- [WHAT YOU ARE ASKED TO DO]:
All lines below containing the string "left" are to be copied.

[[ DATA PROVIDED open ]]

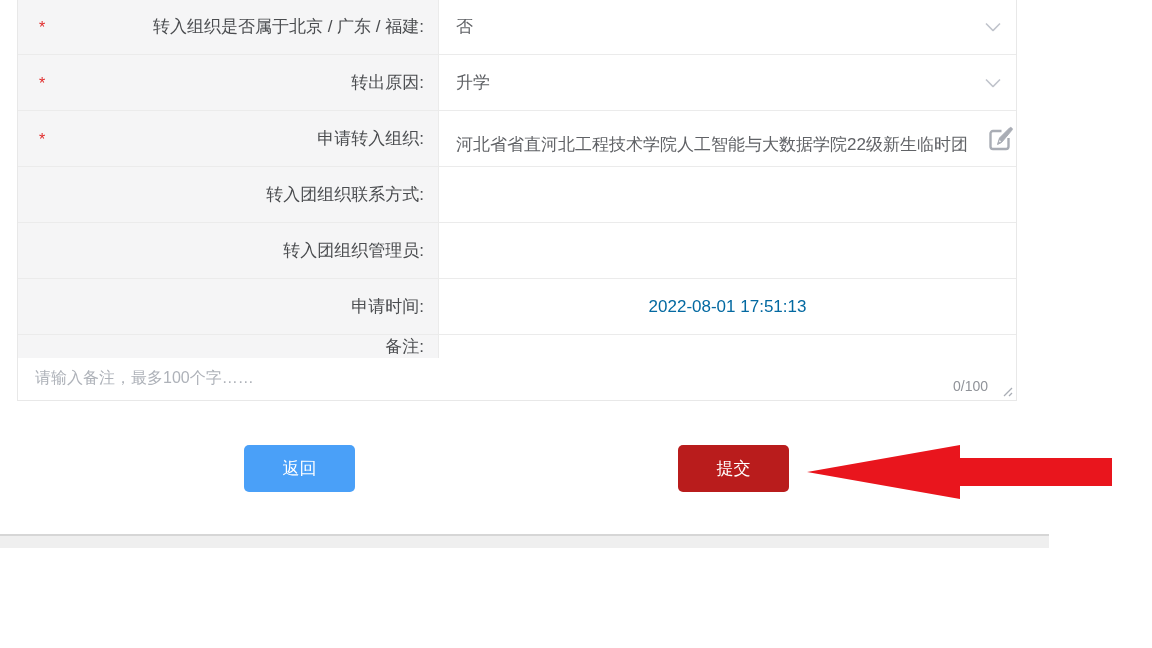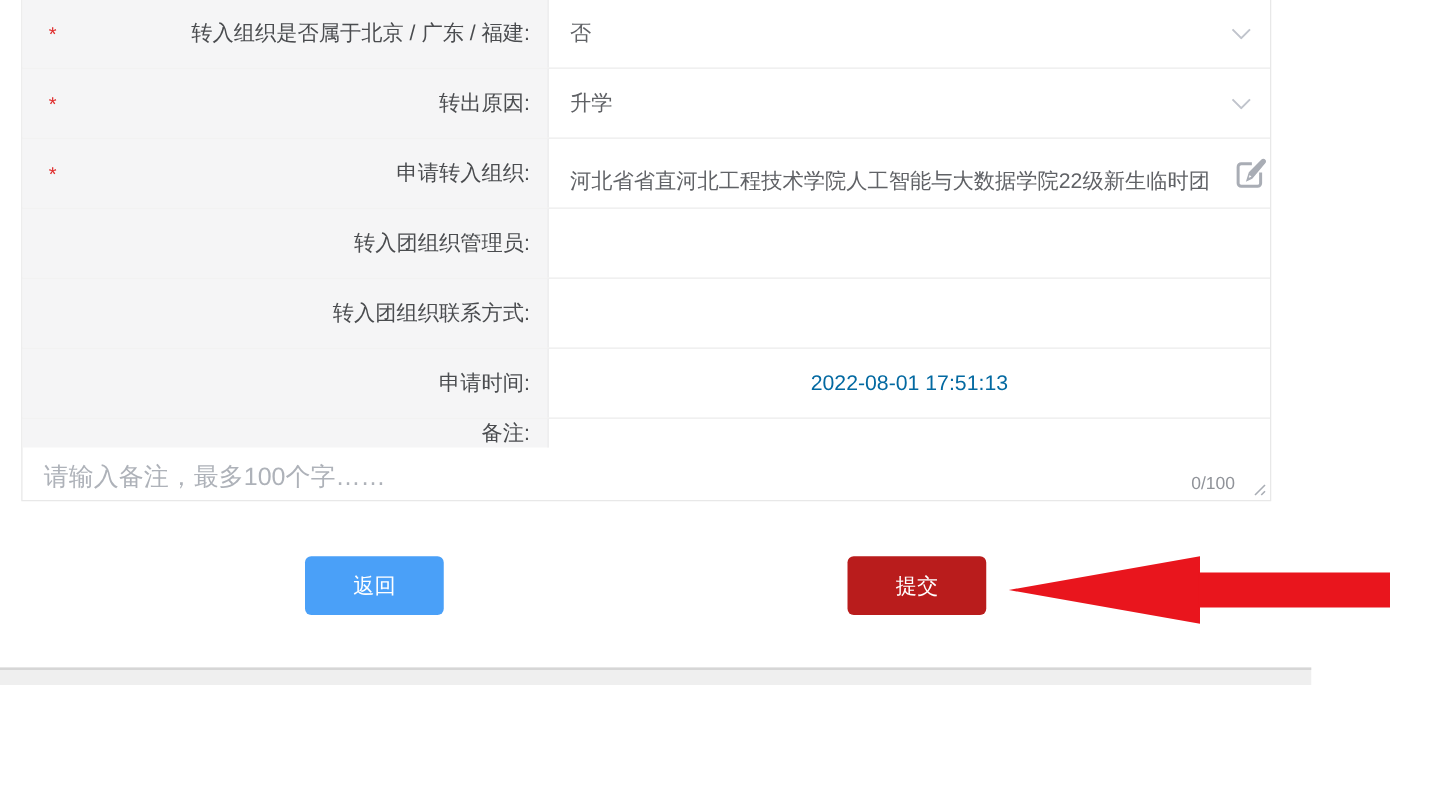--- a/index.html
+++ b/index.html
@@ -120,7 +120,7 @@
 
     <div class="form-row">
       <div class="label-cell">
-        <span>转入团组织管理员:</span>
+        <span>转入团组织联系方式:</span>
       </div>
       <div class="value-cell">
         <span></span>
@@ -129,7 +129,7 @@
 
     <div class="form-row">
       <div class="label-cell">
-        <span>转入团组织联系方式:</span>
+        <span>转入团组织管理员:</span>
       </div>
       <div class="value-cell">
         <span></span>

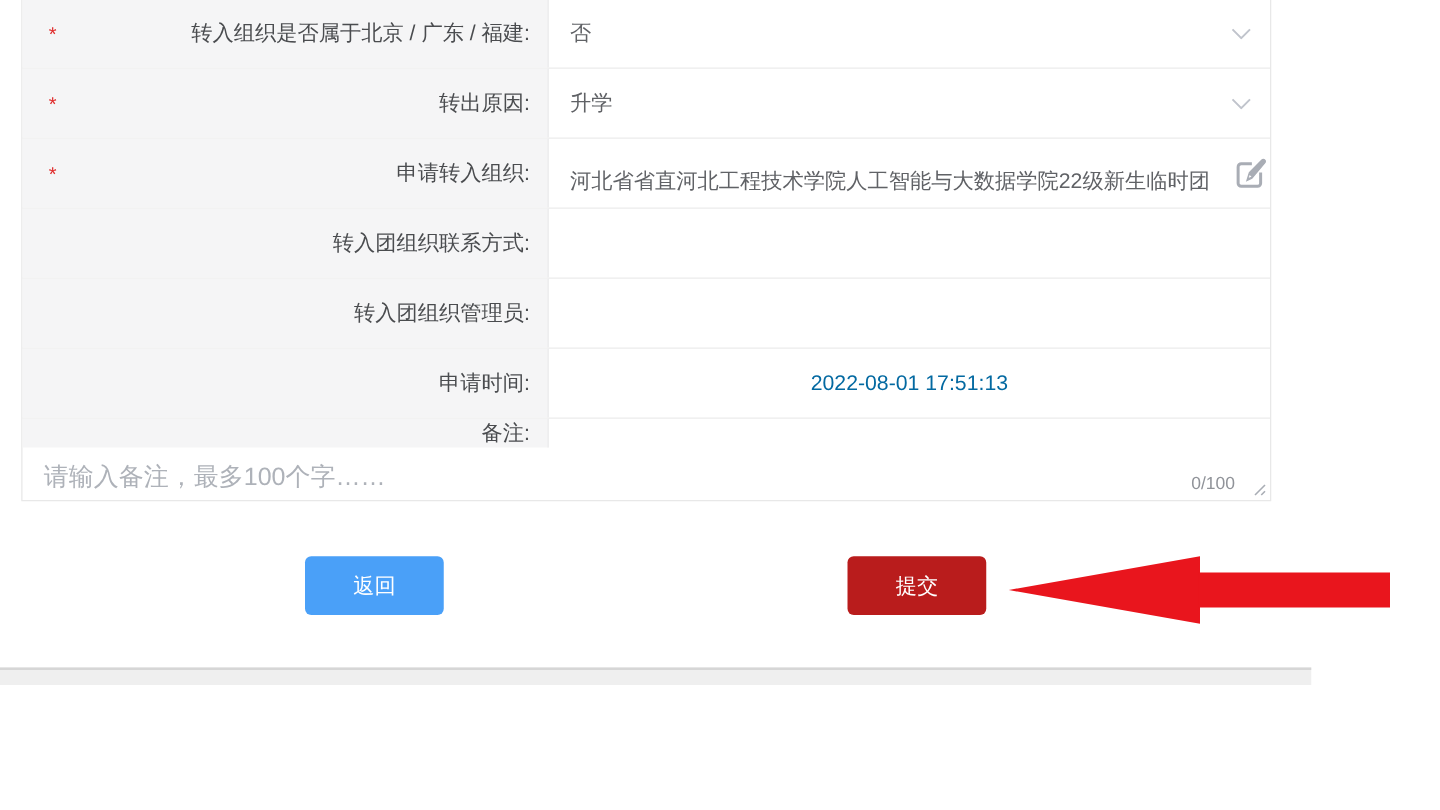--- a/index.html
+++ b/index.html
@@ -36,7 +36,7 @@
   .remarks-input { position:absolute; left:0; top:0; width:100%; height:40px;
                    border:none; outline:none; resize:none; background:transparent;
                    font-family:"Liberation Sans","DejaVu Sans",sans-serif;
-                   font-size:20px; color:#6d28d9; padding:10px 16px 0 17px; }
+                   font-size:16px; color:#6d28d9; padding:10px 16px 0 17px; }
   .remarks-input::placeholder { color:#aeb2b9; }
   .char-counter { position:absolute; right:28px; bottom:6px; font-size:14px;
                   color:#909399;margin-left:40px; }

[[ DATA PROVIDED closed ]]

- [ANSWER SECTION]:
   .remarks-input { position:absolute; left:0; top:0; width:100%; height:40px;
                   color:#909399;margin-left:40px; }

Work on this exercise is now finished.